Linda did express concern for Diane, although not over what Diane saw as a lack of
administrative support. Rather, she said she knew Diane felt isolated from other coaches in the
district and shunned, to a degree, by teachers at Jefferson Middle School. When talking about
Diane’s sense of isolation, Linda told the story of a math coach who had previously worked at
Jefferson Middle School. He, unlike Diane, had been funded by the district and was expected to
travel to a number of middle schools, working with individual teachers as his schedule allowed.
According to Linda, this coach had a bossy coaching style, barging into classrooms and taking
over in the middle of a lesson—even challenging the teacher in front of students. Teachers
responded, Linda recalled, by locking their doors on the days the math coach visited Jefferson.
At the end of that school year, Linda told district officials, “Thanks for the coach but we don’t
want him back.” The next year, district officials did not send one. On almost any given day,
Diane was the only coach in the school.
In a conversational interview I conducted with Diane in her office one afternoon, she
mentioned her feelings of isolation and the apparent disconnect between Jefferson Middle School
and the school district administration, suggesting that Linda was a factor in its development:
“This school has an antagonistic relationship with downtown, as Linda sometimes thinks they are
out to get her.” School principals, from Diane’s perspective, were supposed to be instructional
liaisons between district and school, but this liaison role did not always develop, depending on
the principal.

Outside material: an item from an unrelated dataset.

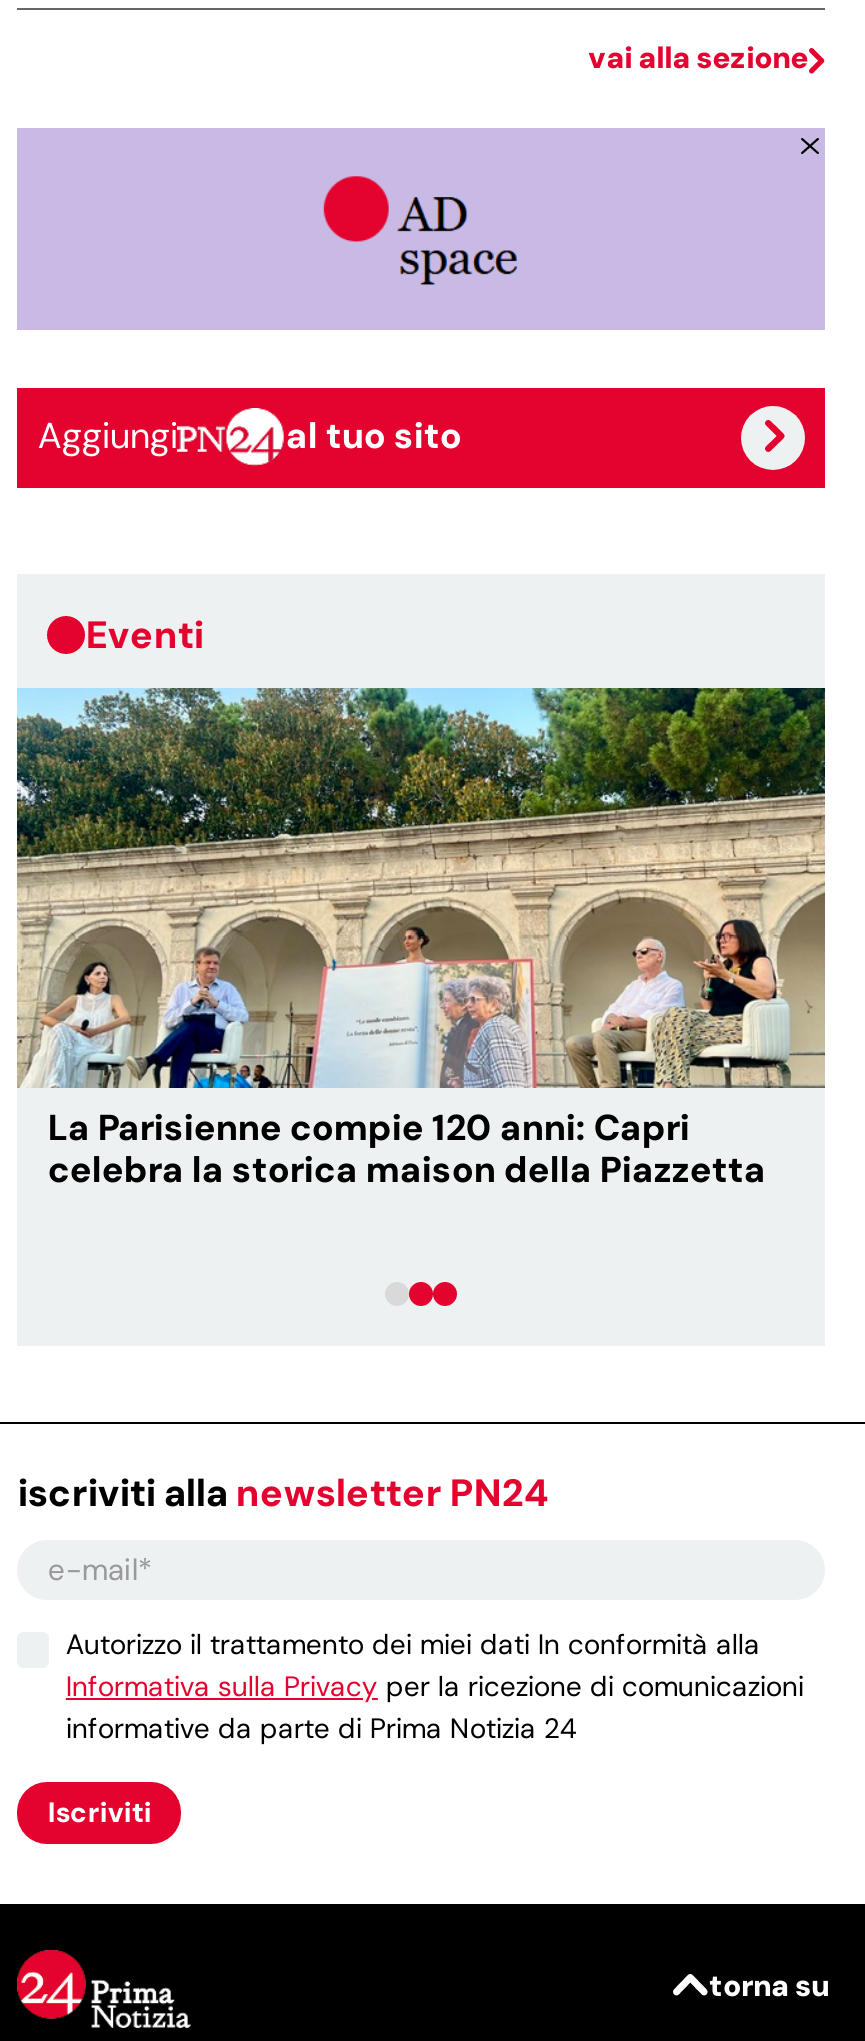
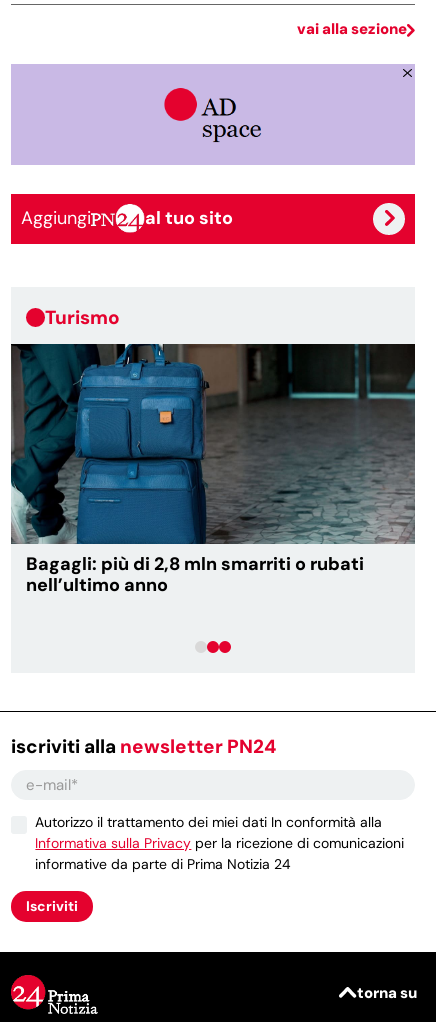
[86,609,204,659] Eventi -> [45,305,120,330] Turismo
[17,686,825,1193] [image] | La Parisienne compie 120 anni: Capri | celebra la storica maison della Piazzetta -> [10,343,416,597] [image] | Bagagli: più di 2,8 mln smarriti o rubati | nell’ultimo anno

Tension between Linda and district officials hindered the development of this role,
and Diane felt increased isolation as a result.

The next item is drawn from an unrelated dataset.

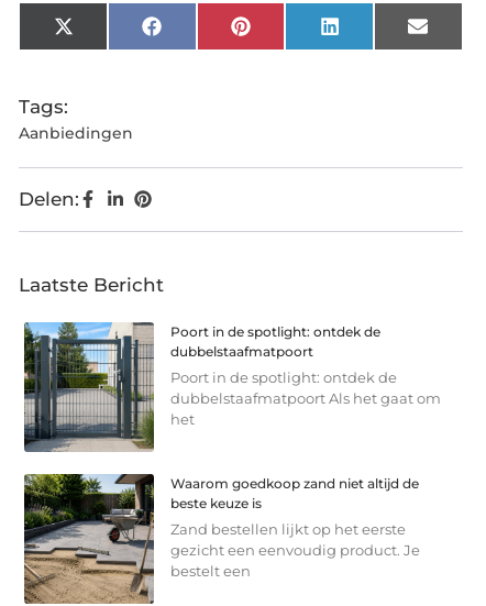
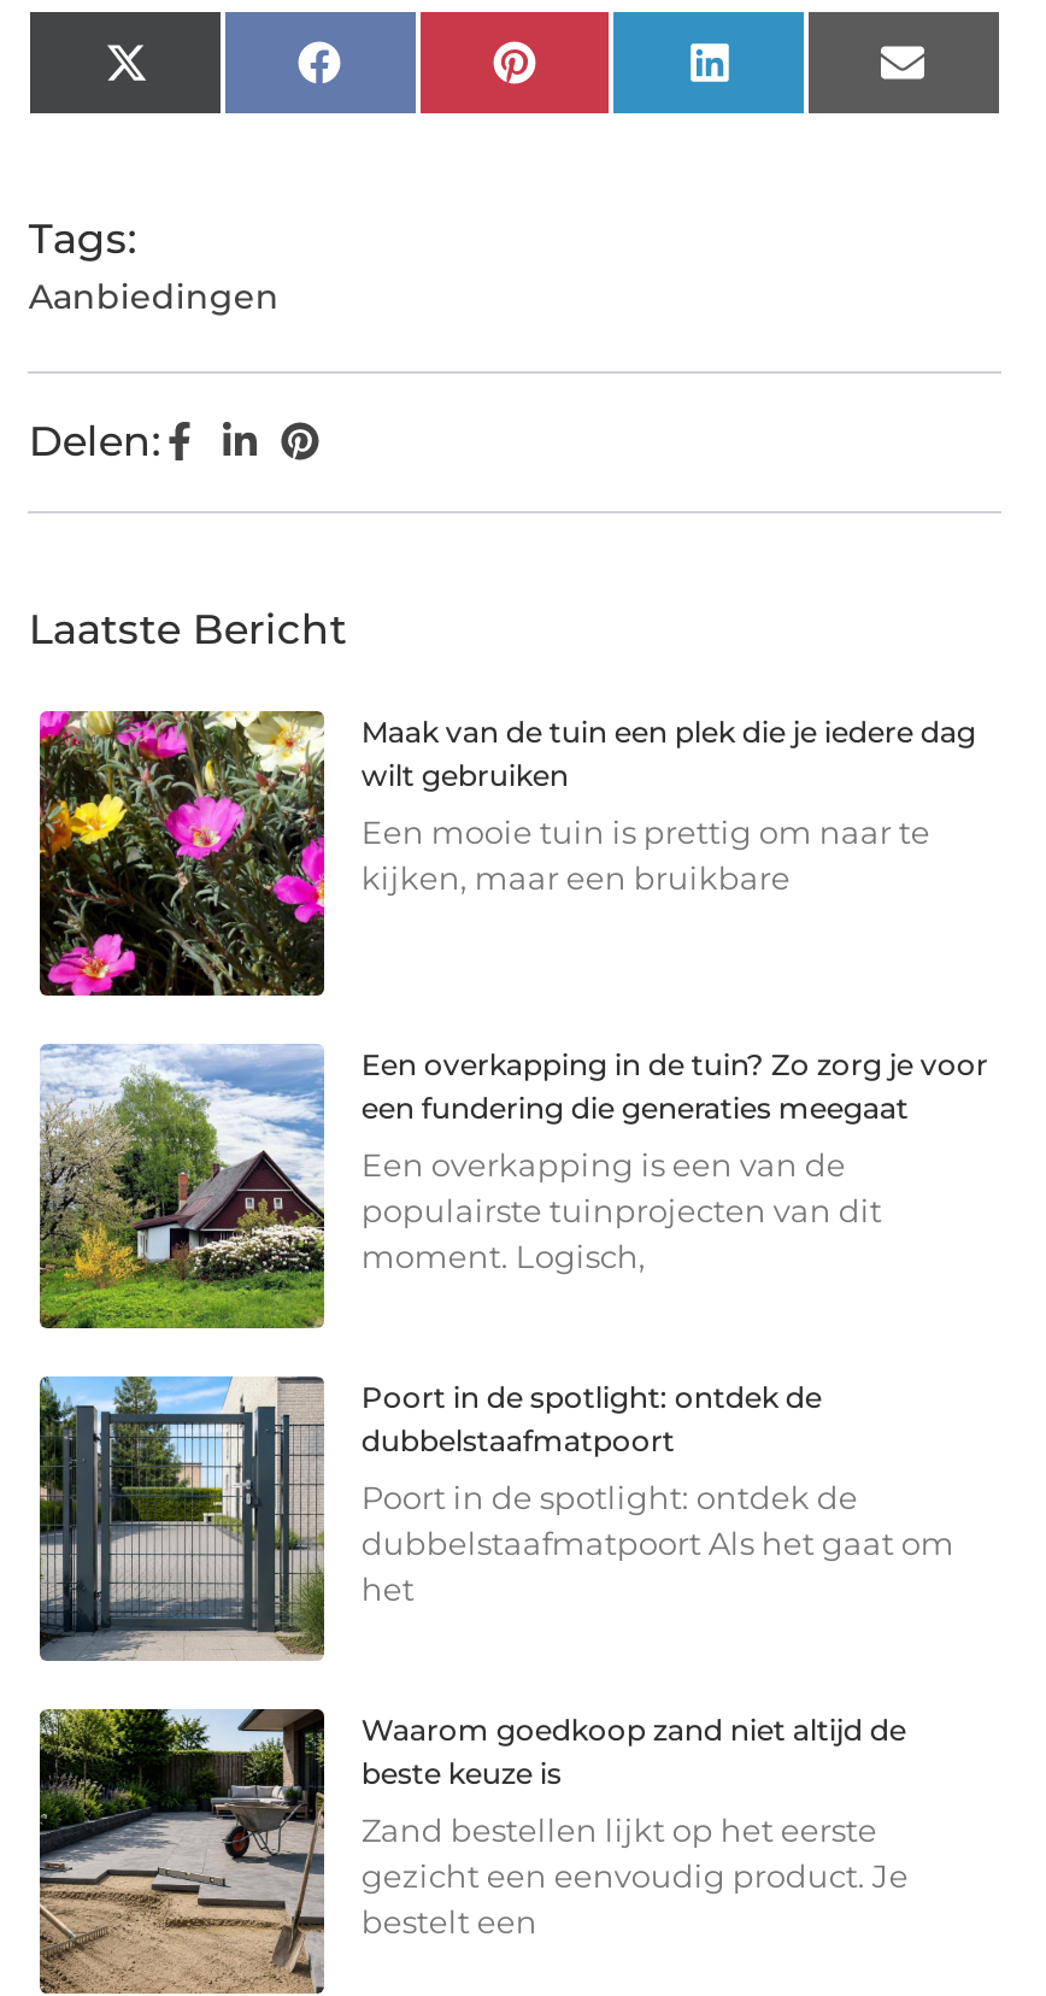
none -> [37,709,976,998] [image] | Maak van de tuin een plek die je iedere dag | wilt gebruiken | Een mooie tuin is prettig om naar te | kijken, maar een bruikbare
none -> [40,1044,988,1331] [image] | Een overkapping in de tuin? Zo zorg je voor | een fundering die generaties meegaat | Een overkapping is een van de | populairste tuinprojecten van dit | moment. Logisch,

Despite this concern and their conceptual differences over literacy coaching roles and
responsibilities, Linda praised Diane and her work, calling her an excellent coach who was
respected by school staff. Linda said she had done an incredible job and had really made a
difference in the academic achievement of students. Coaching, Linda asserted, was an important
factor in the growth Jefferson Middle School had made.
In contrast, Diane did not talk about having done an incredible job coaching teachers or
having earned their respect. She talked instead about what she considered to be a sharp decline in
school climate, fueled in part by the administrative vacuum she saw surrounding Linda. Lately,
Diane said she felt almost paralyzed by teacher negativity and low expectations of students,
issues she had not considered quite so bad a year or two before. Linda’s prolonged illness had
forced her to be absent for an extended period, and this factor seemed to have a dramatic effect on
the school climate. She would be retiring in June. In the meantime, Diane heard teachers in
meetings talking negatively about students. She recounted announcements over the PA system
denouncing cell-phone use and scolding students for their possession, threatening suspension if
any cell phones were discovered. Diane spoke up when she thought she could, to point out the
positive at staff and instructional council meetings, but she felt she lacked the authority to get
people to really listen to her. She chose instead to work with teachers who requested her
assistance, provide books to otherwise disinterested students, and stay in her office locating
materials for teachers to use in their classes. These tasks ultimately reduced the time and effort
Diane put into mentoring teachers.
Overall, Diane’s experience as Jefferson Middle School’s literacy coach had its high and
low points. Her reciprocal teaching work with Stephanie seemed to have both purpose and
momentum; planning with Heather, while time-consuming, came across as a positive experience.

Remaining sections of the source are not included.